It is true that many couples can get past an affair and move on -- some are even happier as a result. It can force them to work on their marriage and discover what led to the affair, leading them to become closer and more connected.

I see many couples who have gone through the crisis of an affair. I am a psychotherapist and author of several books, including one about infidelity and monogamy. Couples come to me who have lost hope, who are frustrated, angry, feel betrayed and sometimes already have one foot out the door. After an affair, many couples come in ostensibly to save their marriage, but with a hidden agenda -- to drop their partner off and check the imaginary box that says they tried therapy. Yet, these couples may feel hopeless and have already given up on their marriage. Like most people, they doubt that a relationship can survive infidelity.

President Clinton, former Senator John Edwards, Eliot Spitzer, former Governor Arnold Schwarzenegger and General David Petraeus, a four star general and former CIA director, have all been examples of men who have publicly cheated on their spouses. Whoopi Goldberg, Leeann Rimes and Madonna all cheated on their husbands. And they stand in line with over half of the general population who has cheated at some point in their marriage.

Monogamy these days is not easy. With the challenge of the Internet, pornography, online dating sites that cater to married folks looking to cheat and the prevalence of social media that can connect us with pretty much anyone, it is hard to resist the temptation of variety. We, as humans, can find it hard to maintain desire for one person for the lifetime of a marriage.

And yet, monogamy is not a sexual dilemma as much as it is moral dilemma. Making a promise to stay faithful to one person and then breaking that promise is less about sex and more about lying. This means affairs are a dilemma of integrity.

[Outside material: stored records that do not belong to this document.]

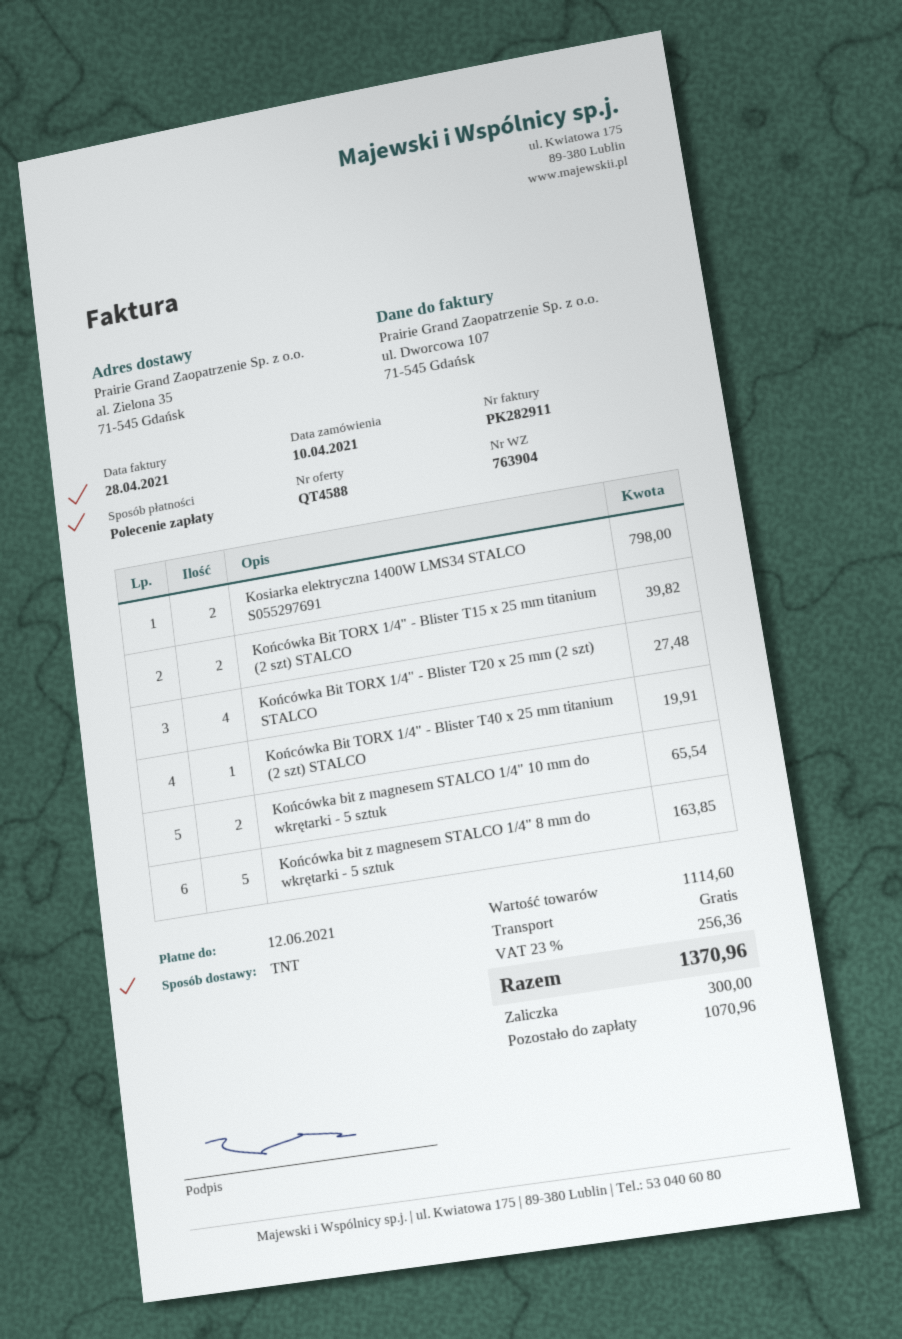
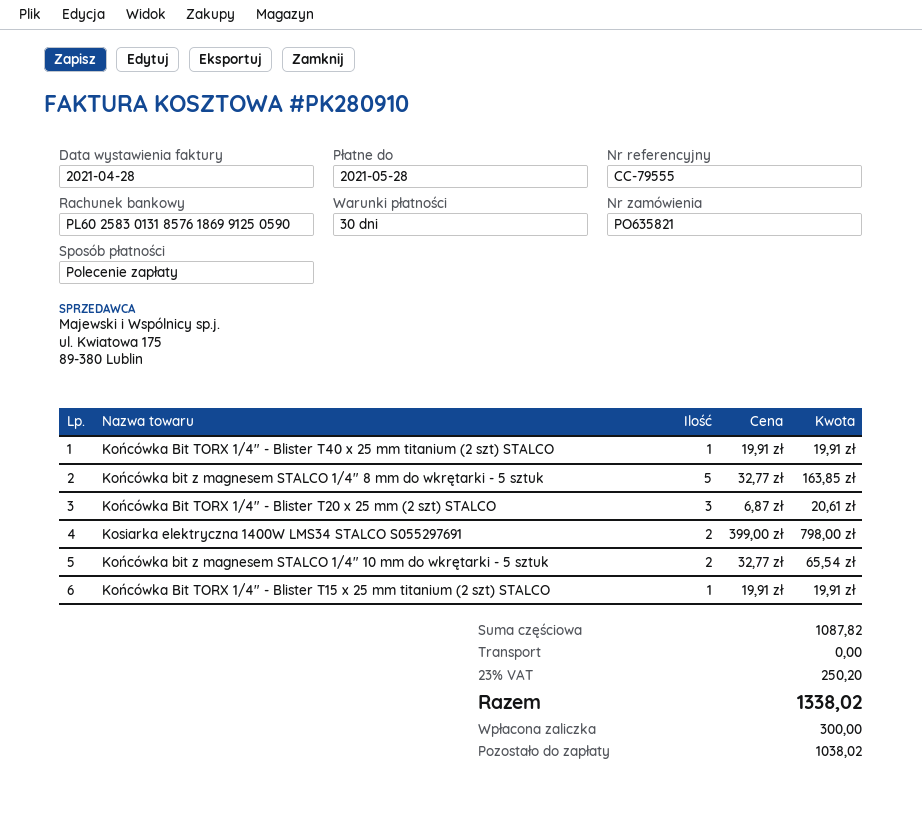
invoice number: PK282911 -> PK280910
due date: 2021-06-12 -> 2021-05-28
Końcówka Bit TORX 1/4" - Blister T15 x 25 mm titanium (2 szt) STALCO: 2 for 39.82 -> 1 for 19.91
Końcówka Bit TORX 1/4" - Blister T20 x 25 mm (2 szt) STALCO: 4 for 27.48 -> 3 for 20.61
subtotal: 1114.60 -> 1087.82
tax: 23% = 256.36 -> 23% = 250.20
total: 1370.96 -> 1338.02
balance: 1070.96 -> 1038.02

If we are at heart a moral person, as most of us like to think of ourselves, how do we preserve our integrity in the face of our basic desire for variety or adventure, as well as a basic weakness when it comes to keeping our promises?

Researchers claim that monogamy may not be genetically inherent to humans as a species. Even man's closest primate relative, the bonobo chimp, is sexually active without distinction for any particular partner, nor do they care about pair bonding in the way we think about traditional marriage. In fact, the female bonobo monkeys are one of the most promiscuous mammals on earth. She chooses a mate, drags the male out into the jungle and has hot monkey sex for two weeks, and then drags him back into the pack (one would assume that he is then spent and exhausted),and then she chooses another male and repeats. This would imply that because we are made of similar DNA, if left to our own base instincts, we would do the same.

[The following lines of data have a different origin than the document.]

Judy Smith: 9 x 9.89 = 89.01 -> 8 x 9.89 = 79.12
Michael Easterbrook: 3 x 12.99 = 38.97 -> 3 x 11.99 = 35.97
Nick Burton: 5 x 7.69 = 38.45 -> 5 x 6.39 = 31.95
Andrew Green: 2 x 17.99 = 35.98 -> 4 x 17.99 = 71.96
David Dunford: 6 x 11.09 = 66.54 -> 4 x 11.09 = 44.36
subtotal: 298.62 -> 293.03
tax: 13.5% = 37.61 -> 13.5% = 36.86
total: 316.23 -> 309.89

Yet, we are not monkeys. We learn to control our baser more impulsive urges. And although we may want to drag another person off into the jungle, we (most of us) resist the urge; in fact there are laws about that -- important laws -- for good reason.

For most humans, monogamy is a choice. We don't have to make it. It is totally optional. It is a learned choice, whether we are biologically predisposed to it or not.

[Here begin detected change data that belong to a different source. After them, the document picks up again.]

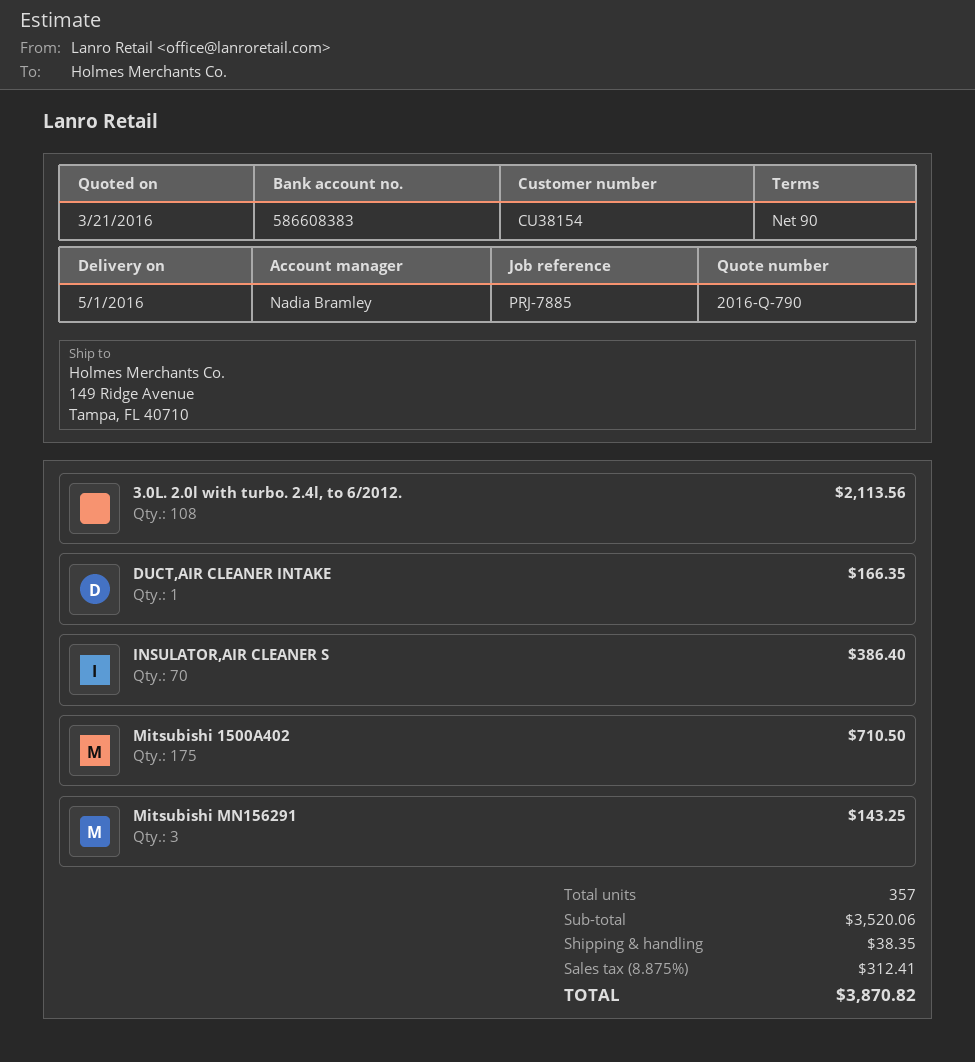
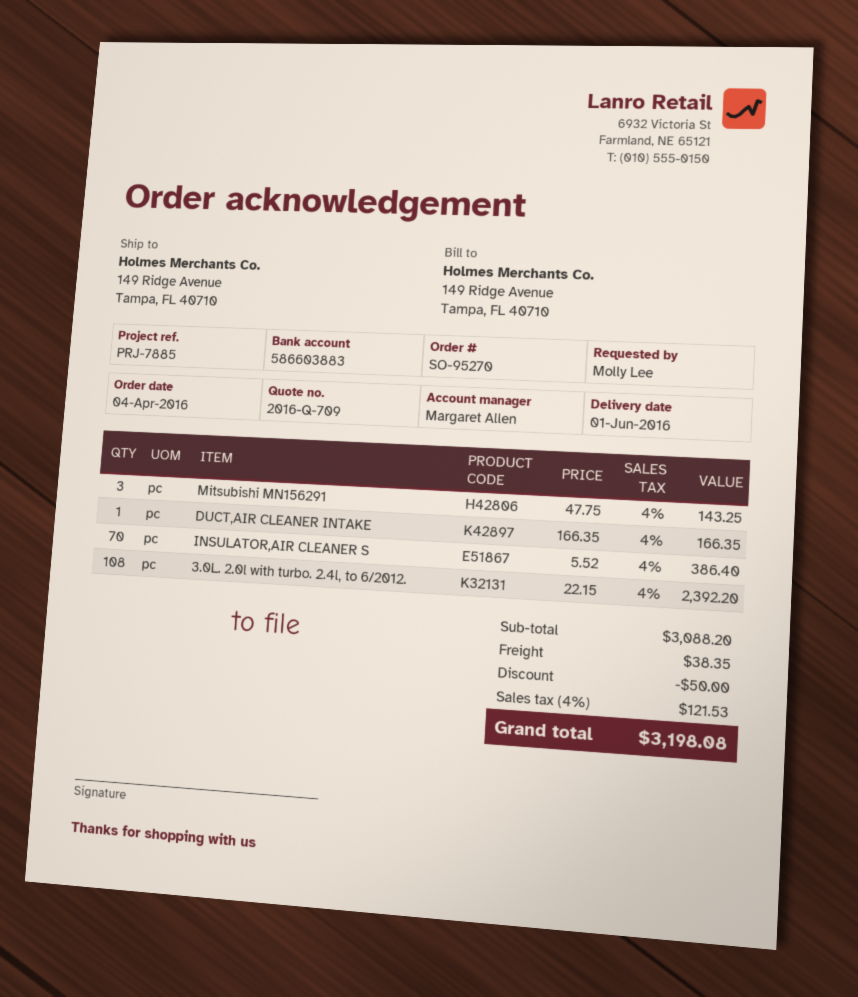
quote number: 2016-Q-790 -> 2016-Q-709
delivery date: 2016-05-01 -> 2016-06-01
sales rep: Nadia Bramley -> Margaret Allen
bank account: 586608383 -> 586603883
3.0L. 2.0l with turbo. 2.4l, to 6/2012.: 108 for 2113.56 -> 108 for 2392.20
Mitsubishi 1500A402: 175 for 710.50 -> none
subtotal: 3520.06 -> 3088.20
discount: none -> 50.00
tax: 8.875% = 312.41 -> 4% = 121.53
total: 3870.82 -> 3198.08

But if we do choose a monogamous relationship, we have made a promise, a commitment -- sometimes a legal agreement -- and there is the dilemma. Monogamy as a choice means that we can work on being married, but no one said it was easy. It is a personal and perpetual decision, and as such, it is something that must be chosen over and over, every day. And sometimes we can mess it up.

Individuals sometimes struggle with how to live in a relationship, how to honor and commit to the promise they made to their partner and at the same time honor their individual desire for passion and aliveness. Integrity means honoring our commitment to self and to others, a difficult balance at times.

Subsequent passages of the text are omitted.